Intersection of U.S. Highway 17, Main Road to become 'superstreet'
Traffic snarls every day at rush hour as cars head for Johns Island, lining up on U.S. Highway 17, waiting to make a left turn onto Main Road.
The congested intersection has such a high rate of crashes that the state Department of Transportation's Safety Office proposed using federal money to contribute $2 million toward the cost to improve it.
The DOT plans to rebuild the intersection using an unusual new design called a “superstreet.” Although the design appears confusing, DOT officials said signs would direct drivers through the intersection, and traffic would flow more efficiently and safely.
Charleston County Council on Tuesday approved contributing the additional $1.5 million necessary to complete the intersection, with the money coming from future income from the county's half-cent sales tax,
A “superstreet” intersection keeps traffic flowing more freely on a major thoroughfare by reducing the effect of left turns and crossings from a side street, said project manager Keith Riddle, a safety projects engineer for the DOT.
Under the design, traffic from Main Road won't be able to turn left or cross U.S. 17. Instead, cars must first turn right onto U.S. 17, move into the left lane, then make a U-turn.
“It removes the conflicting turns,” Riddle said, “and it lowers the potential for T-boning.”

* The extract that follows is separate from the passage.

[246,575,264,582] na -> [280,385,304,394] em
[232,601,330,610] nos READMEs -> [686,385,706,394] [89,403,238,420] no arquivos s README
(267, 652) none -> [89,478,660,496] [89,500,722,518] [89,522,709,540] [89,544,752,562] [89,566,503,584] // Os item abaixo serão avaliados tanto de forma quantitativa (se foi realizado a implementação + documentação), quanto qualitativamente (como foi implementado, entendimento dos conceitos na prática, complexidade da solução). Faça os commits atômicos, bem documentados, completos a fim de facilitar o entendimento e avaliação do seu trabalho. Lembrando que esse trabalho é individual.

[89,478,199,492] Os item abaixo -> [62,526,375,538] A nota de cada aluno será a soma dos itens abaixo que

Molly LeMin, a project manager in the county's transportation department, said the project marks the first “superstreet” in the state. The model has been successful improving traffic flow and safety in other states, she said, including North Carolina. There's a “superstreet” along U.S. 17 in Leland, N.C., that is working well, she said.
Such intersections not only are safer but also “drastically reduce delay times,” she said.
Riddle said the U.S. 17 and Main Road intersection was selected for improvements because of its high accident rate. There were 359 crashes, three fatalities and 193 people injured there between 2003 and 2011, according to the most recent data available, he said.
At the intersection of Main and Old Charleston roads, which sits just 300 feet from the U.S. 17 and Main Road intersection and adds to congestion and safety issues, there were 105 crashes and 53 people injured.
Riddle said construction can't begin until financial, environmental and right-of-way matters have been settled. He said he hopes the intersection will be complete by the end of 2014.
It will improve safety by reducing the number of crashes and reduce congestion, he said. And it will be much less expensive than an intersection with overpasses, which was another option for improving traffic flow.
Elliott Summey, County Council's vice chairman, said he became aware of the severity of problems with the intersection during discussions on the completion of Interstate 526. Many Johns Island residents said improvements were needed.
The county will pay for its portion of the intersection with left-over money from projects funded by the half-cent sales tax program that came in under budget, Summey said. The county also expects the sales tax program to generate more money in future years than it has in the past few years.
County Administrator Kurt Taylor said the county won't have to provide its share until after the DOT contributes $2 million. So there is time to generate the money from a variety of sales tax sources. “We'll be able to pull it together,” he said. “We're confident we can.”